As previously seen in other viral respiratory tract infections, the presence of a bacterial coinfection is typically associated with an increase in severity and frequent cause of mortality. However, with such limited data of bacterial coinfection in patients with COVID-19, it has been difficult to characterize its impact on the patient’s clinical course fully. A postmortem study in people with COVID-19 demonstrates that about 32% of the patients had a histopathology consistent with bacterial lung superinfections. However, lung superinfections were found as the cause of death in only 16% of the patients with possible bacterial infection and only 3% of all patients within the study who had a postmortem exam [14]. Another review identified a study showing a significant difference in COVID-19 patients with a bacterial coinfection compared to patients without coinfection, with an increase in length of hospital stay and in-hospital mortality [15].

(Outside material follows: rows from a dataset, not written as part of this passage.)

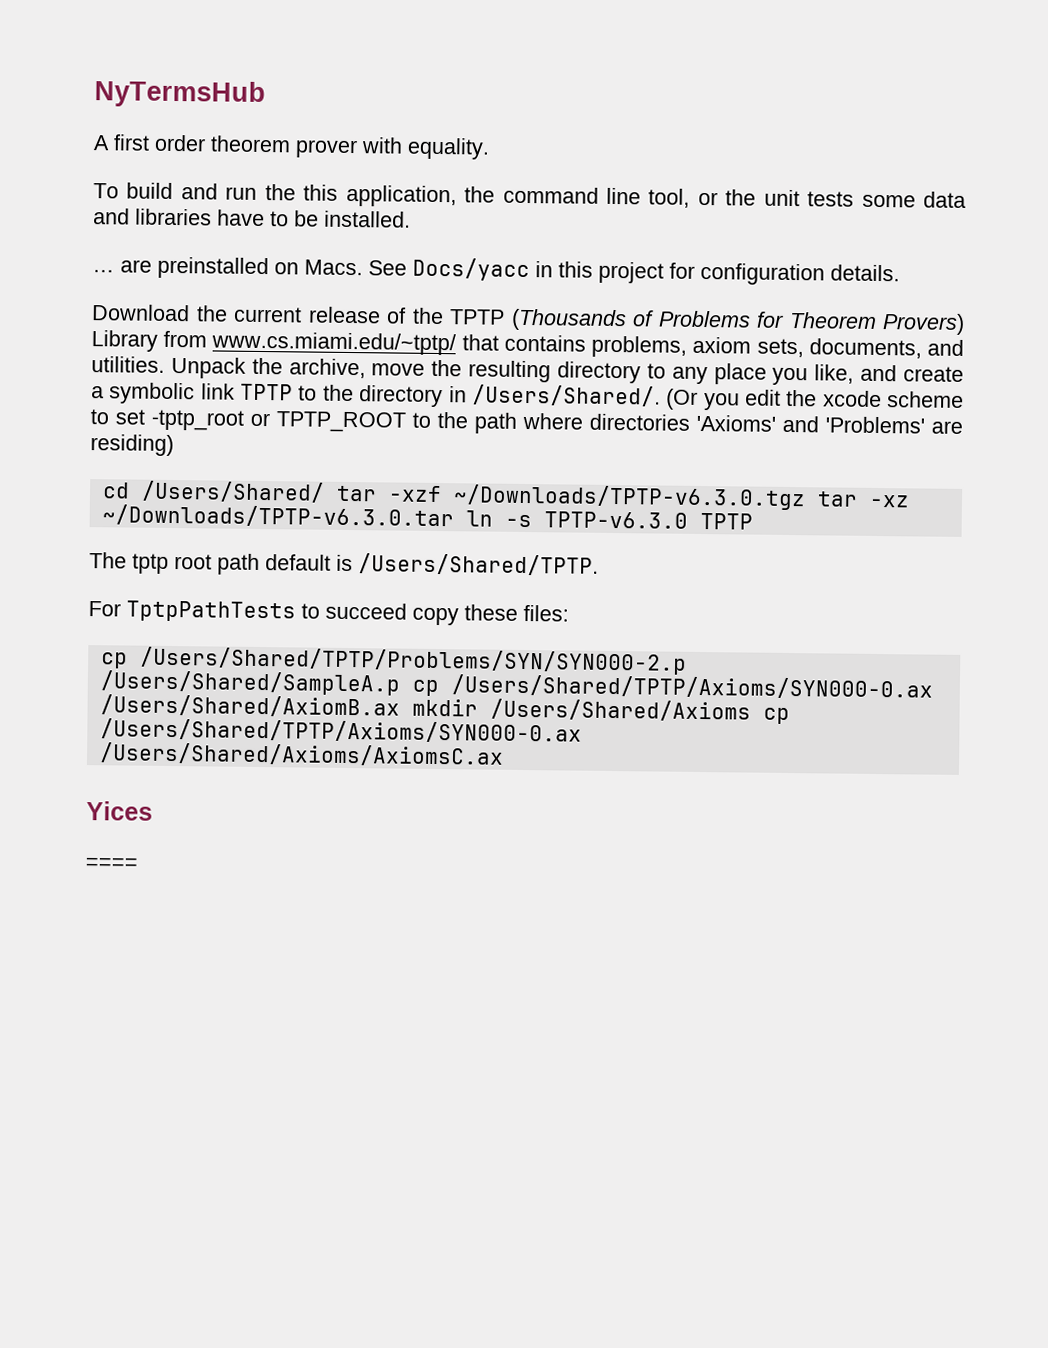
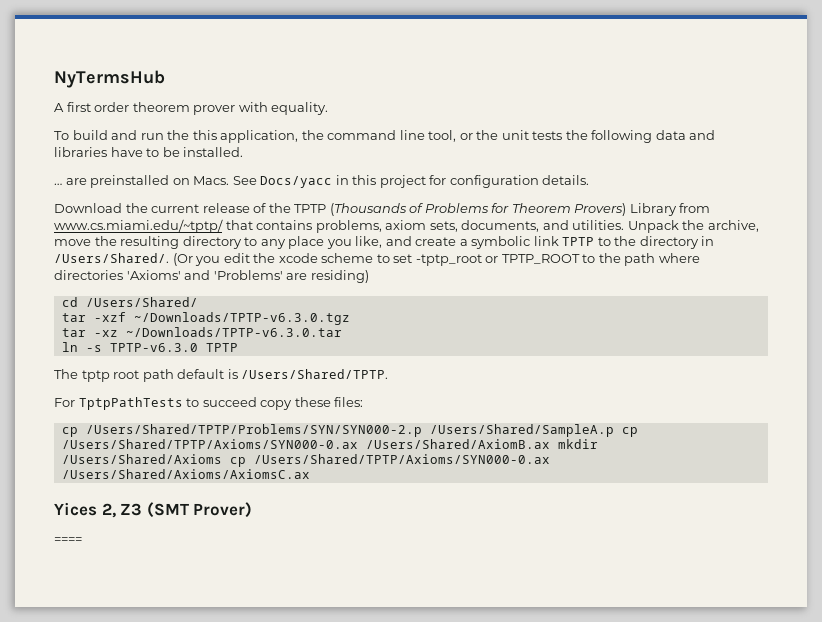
- To build and run the this application, the command line tool, or the unit tests some data and libraries have to be installed.
+ To build and run the this application, the command line tool, or the unit tests the following data and libraries have to be installed.
- cd /Users/Shared/ tar -xzf ~/Downloads/TPTP-v6.3.0.tgz tar -xz ~/Downloads/TPTP-v6.3.0.tar ln -s TPTP-v6.3.0 TPTP
+ cd /Users/Shared/
+ tar -xzf ~/Downloads/TPTP-v6.3.0.tgz
+ tar -xz ~/Downloads/TPTP-v6.3.0.tar
+ ln -s TPTP-v6.3.0 TPTP
- Yices
+ Yices 2, Z3 (SMT Prover)

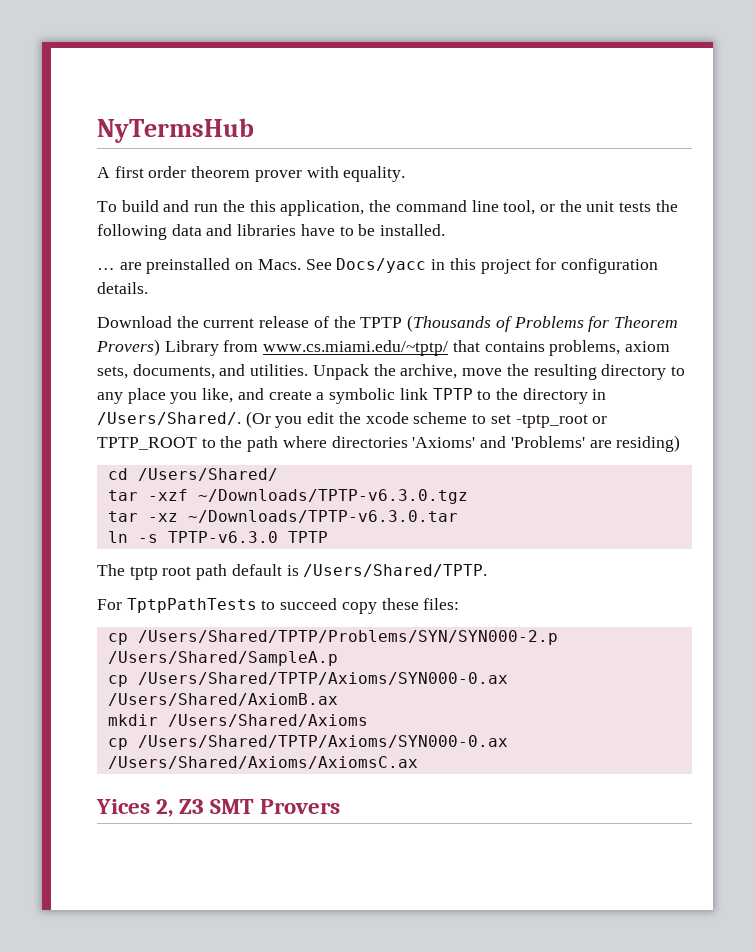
- cp /Users/Shared/TPTP/Problems/SYN/SYN000-2.p /Users/Shared/SampleA.p cp /Users/Shared/TPTP/Axioms/SYN000-0.ax /Users/Shared/AxiomB.ax mkdir /Users/Shared/Axioms cp /Users/Shared/TPTP/Axioms/SYN000-0.ax /Users/Shared/Axioms/AxiomsC.ax
+ cp /Users/Shared/TPTP/Problems/SYN/SYN000-2.p /Users/Shared/SampleA.p
+ cp /Users/Shared/TPTP/Axioms/SYN000-0.ax /Users/Shared/AxiomB.ax
+ mkdir /Users/Shared/Axioms
+ cp /Users/Shared/TPTP/Axioms/SYN000-0.ax /Users/Shared/Axioms/AxiomsC.ax
- Yices 2, Z3 (SMT Prover)
- ====
+ Yices 2, Z3 SMT Provers

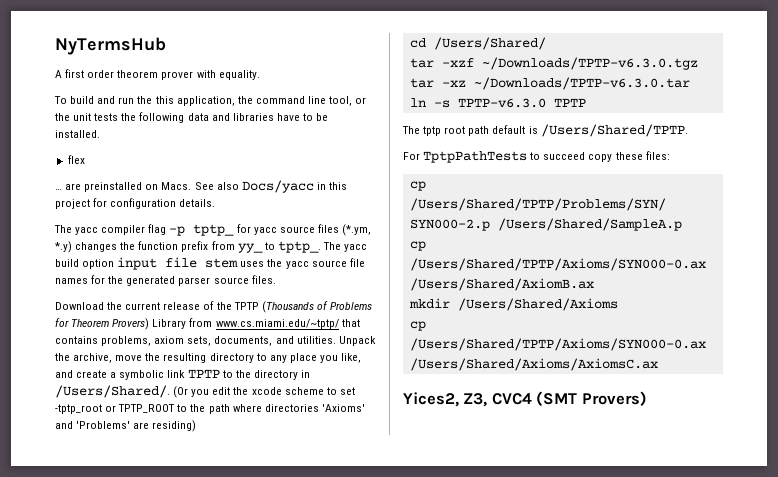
+ flex
- See Docs/yacc in this project for configuration details.
+ See also Docs/yacc in this project for configuration details.
+ The yacc compiler flag -p tptp_ for yacc source files (*.ym, *.y) changes the function prefix from yy_ to tptp_. The yacc build option input file stem uses the yacc source file names for the generated parser source files.
- Yices 2, Z3 SMT Provers
+ Yices2, Z3, CVC4 (SMT Provers)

In fact, due to the social distancing, handwashing, and masking protocols implemented during the COVID-19 pandemic, there has been a significant decrease in the incidence of pediatric respiratory infections. Studies from multiple countries showed more than 50% decrease in respiratory tract-related infection emergency department visits and a much shorter influenza and RSV season than previous years with a dramatic reduction in hospitalizations due to non-COVID-19 respiratory illnesses [16–19]. A prospective analysis of surveillance data from 26 countries and territories estimated a 38% decrease in the incidence of reported S. pneumoniae invasive infections during the COVID-19 pandemic. As the study continued, there was an additional average 13% weekly reduction of reported cases of S. pneumoniae. Similar results were found for the incidence of invasive disease caused by H. influenza and N. meningitidis [20]. With such findings, it is unlikely that our patient with COVID-19 had two unrelated infections, given a significant decrease in pneumococcal disease alone.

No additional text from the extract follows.